[Records to process]
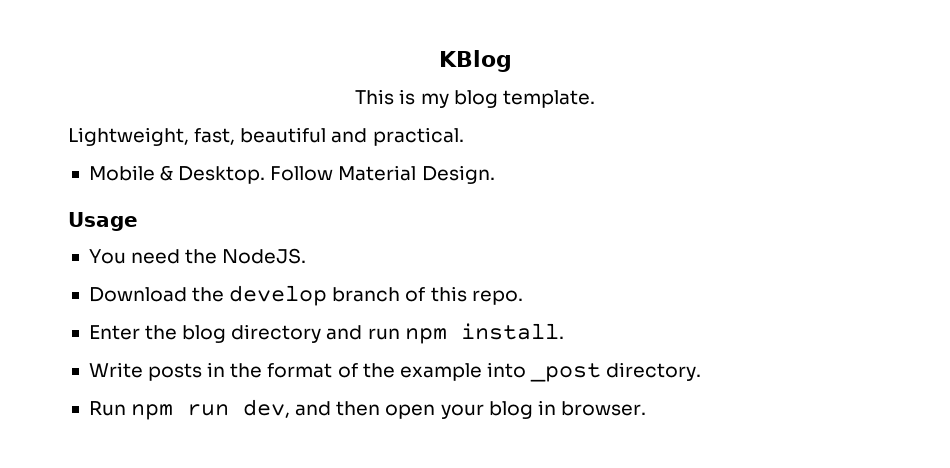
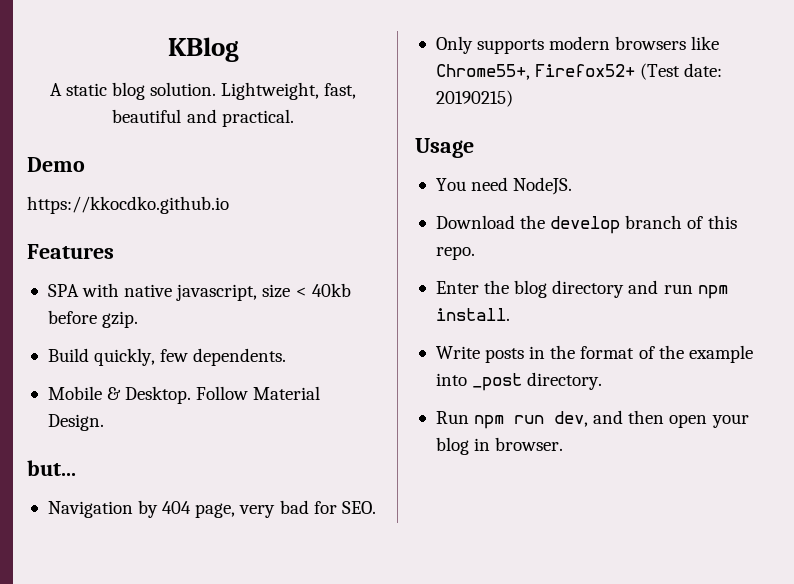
- This is my blog template.
- Lightweight, fast, beautiful and practical.
+ A static blog solution. Lightweight, fast, beautiful and practical.
+ Demo
+ https://kkocdko.github.io
+ Features
+ SPA with native javascript, size < 40kb before gzip.
+ Build quickly, few dependents.
+ but...
+ Navigation by 404 page, very bad for SEO.
+ Only supports modern browsers like Chrome55+, Firefox52+ (Test date: 20190215)
- You need the NodeJS.
+ You need NodeJS.

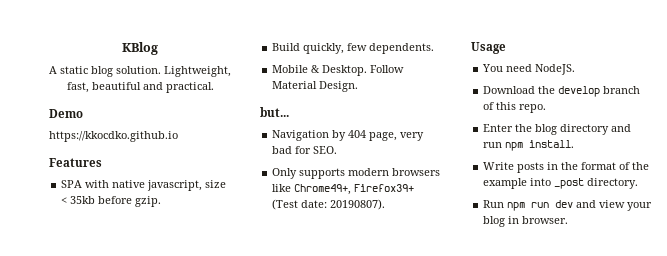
- SPA with native javascript, size < 40kb before gzip.
+ SPA with native javascript, size < 35kb before gzip.
- Only supports modern browsers like Chrome55+, Firefox52+ (Test date: 20190215)
+ Only supports modern browsers like Chrome49+, Firefox39+ (Test date: 20190807).
- Run npm run dev, and then open your blog in browser.
+ Run npm run dev and view your blog in browser.

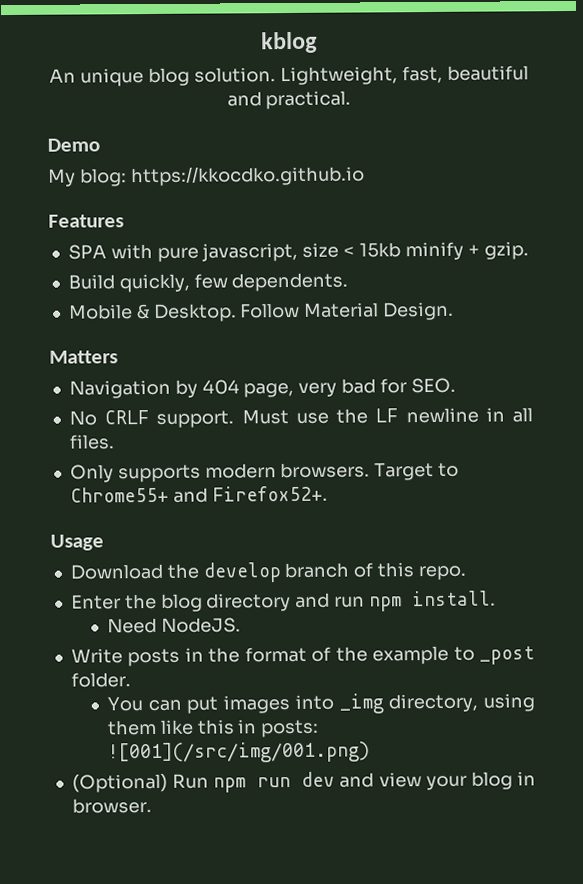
- KBlog
- A static blog solution.
+ kblog
+ An unique blog solution.
- https://kkocdko.github.io
+ My blog: https://kkocdko.github.io
- SPA with native javascript, size < 35kb before gzip.
+ SPA with pure javascript, size < 15kb minify + gzip.
- but...
+ Matters
- Only supports modern browsers like Chrome49+, Firefox39+ (Test date: 20190807).
+ No CRLF support. Must use the LF newline in all files.
+ Only supports modern browsers. Target to Chrome55+ and Firefox52+.
  Usage
- You need NodeJS.
+ Need NodeJS.
- Write posts in the format of the example into _post directory.
- Run npm run dev and view your blog in browser.
+ Write posts in the format of the example to _post folder.
+ You can put images into _img directory, using them like this in posts: ![001](/src/img/001.png)
+ (Optional) Run npm run dev and view your blog in browser.

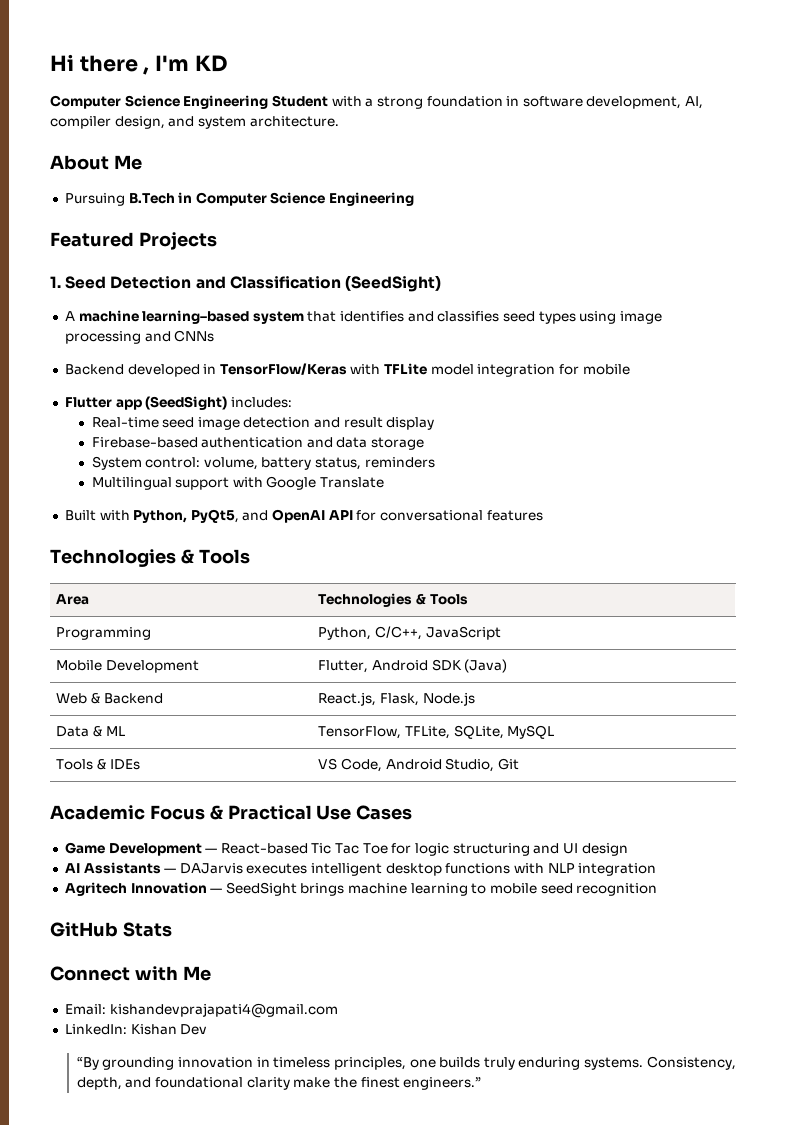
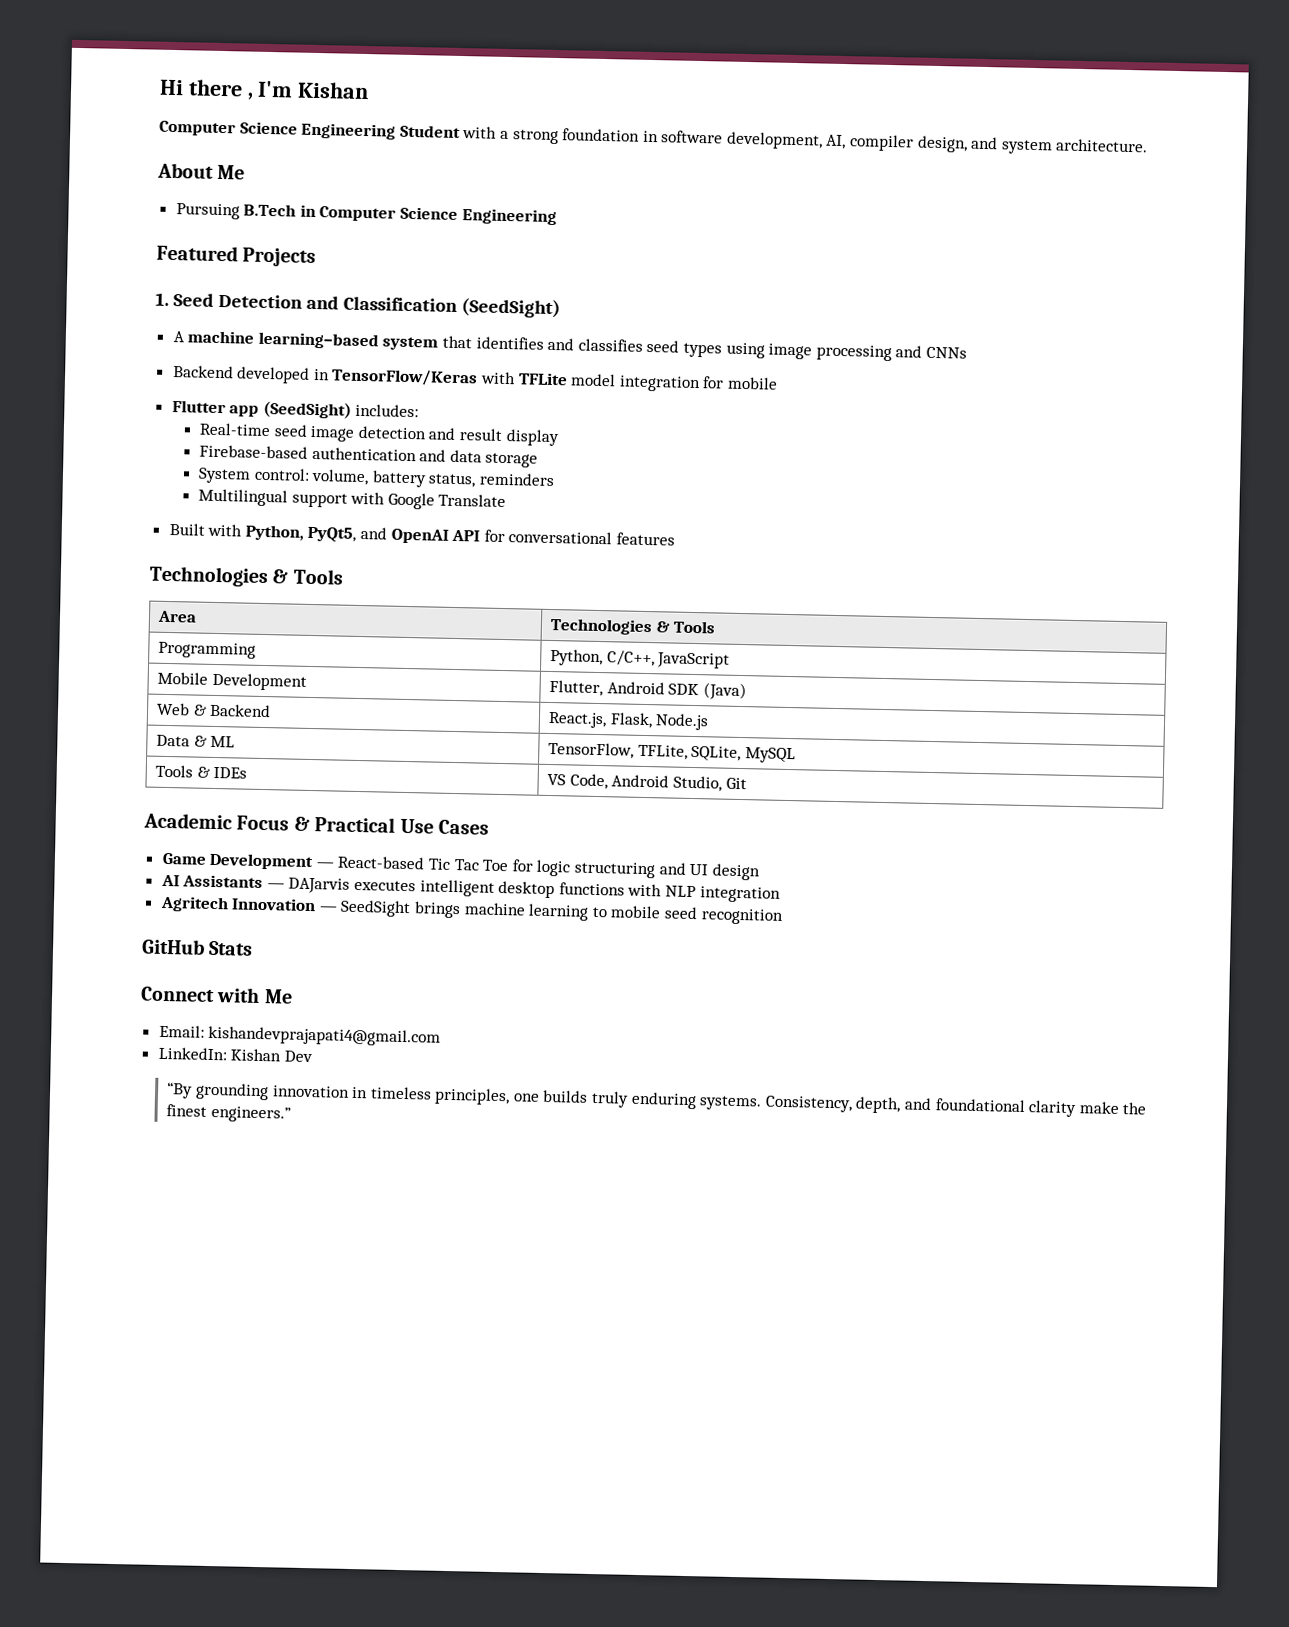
- Hi there , I'm KD
+ Hi there , I'm Kishan

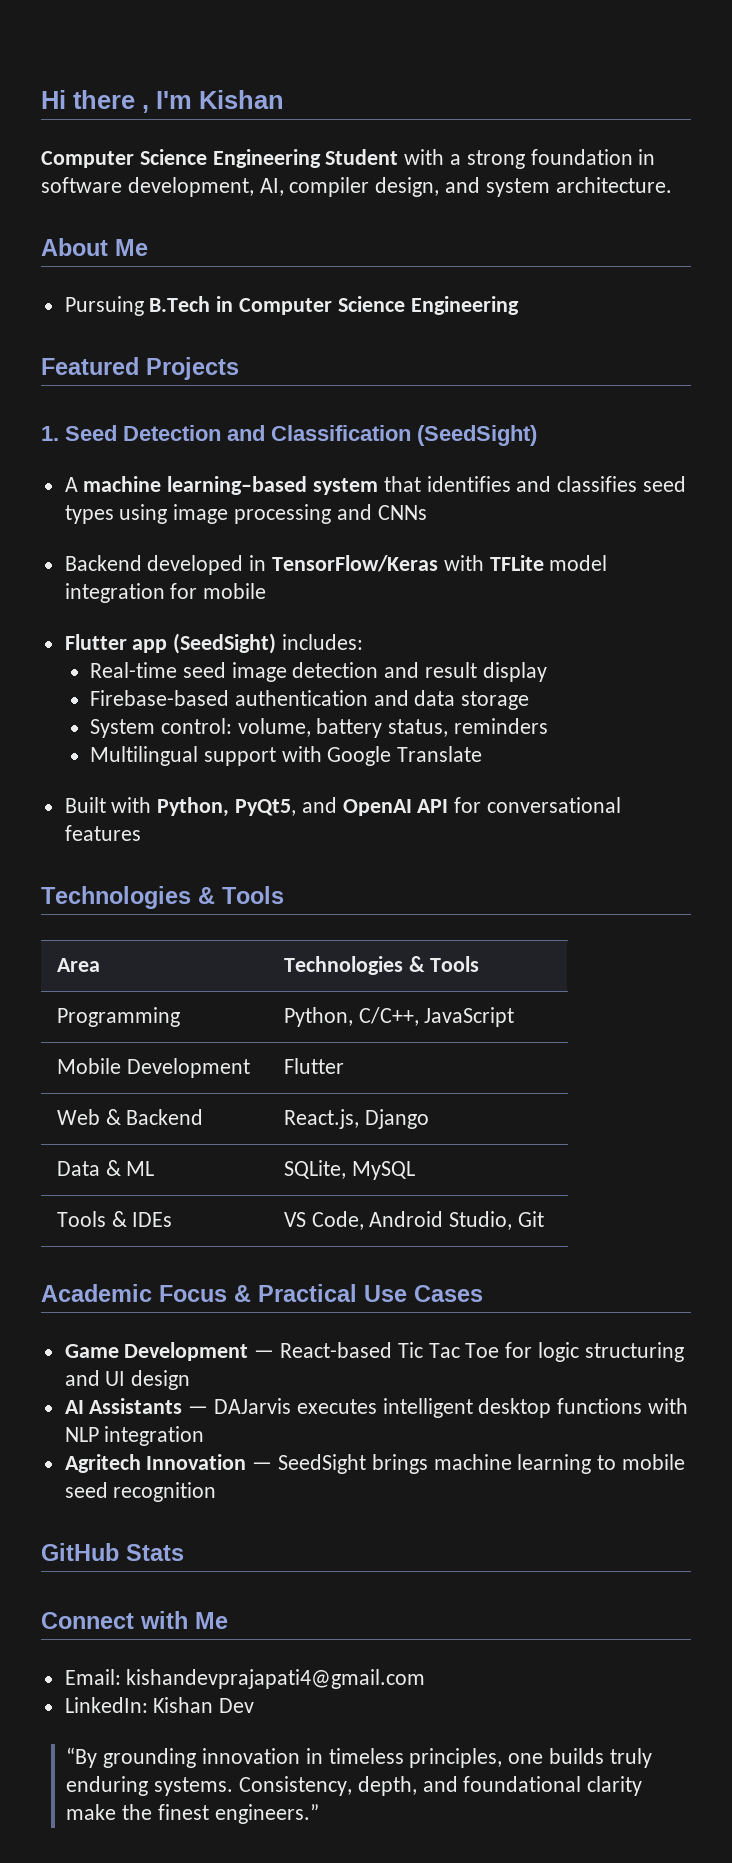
- Mobile Development | Flutter, Android SDK (Java)
+ Mobile Development | Flutter
- Web & Backend | React.js, Flask, Node.js
+ Web & Backend | React.js, Django
- Data & ML | TensorFlow, TFLite, SQLite, MySQL
+ Data & ML | SQLite, MySQL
[/Records to process]
Problem details
Retype each entry above character for character; pictures stay out.

Your response
- This is my blog template.
- Lightweight, fast, beautiful and practical.
+ A static blog solution. Lightweight, fast, beautiful and practical.
+ Demo
+ https://kkocdko.github.io
+ Features
+ SPA with native javascript, size < 40kb before gzip.
+ Build quickly, few dependents.
+ but...
+ Navigation by 404 page, very bad for SEO.
+ Only supports modern browsers like Chrome55+, Firefox52+ (Test date: 20190215)
- You need the NodeJS.
+ You need NodeJS.

- SPA with native javascript, size < 40kb before gzip.
+ SPA with native javascript, size < 35kb before gzip.
- Only supports modern browsers like Chrome55+, Firefox52+ (Test date: 20190215)
+ Only supports modern browsers like Chrome49+, Firefox39+ (Test date: 20190807).
- Run npm run dev, and then open your blog in browser.
+ Run npm run dev and view your blog in browser.

- KBlog
- A static blog solution.
+ kblog
+ An unique blog solution.
- https://kkocdko.github.io
+ My blog: https://kkocdko.github.io
- SPA with native javascript, size < 35kb before gzip.
+ SPA with pure javascript, size < 15kb minify + gzip.
- but...
+ Matters
- Only supports modern browsers like Chrome49+, Firefox39+ (Test date: 20190807).
+ No CRLF support. Must use the LF newline in all files.
+ Only supports modern browsers. Target to Chrome55+ and Firefox52+.
  Usage
- You need NodeJS.
+ Need NodeJS.
- Write posts in the format of the example into _post directory.
- Run npm run dev and view your blog in browser.
+ Write posts in the format of the example to _post folder.
+ You can put images into _img directory, using them like this in posts: ![001](/src/img/001.png)
+ (Optional) Run npm run dev and view your blog in browser.

- Hi there , I'm KD
+ Hi there , I'm Kishan

- Mobile Development | Flutter, Android SDK (Java)
+ Mobile Development | Flutter
- Web & Backend | React.js, Flask, Node.js
+ Web & Backend | React.js, Django
- Data & ML | TensorFlow, TFLite, SQLite, MySQL
+ Data & ML | SQLite, MySQL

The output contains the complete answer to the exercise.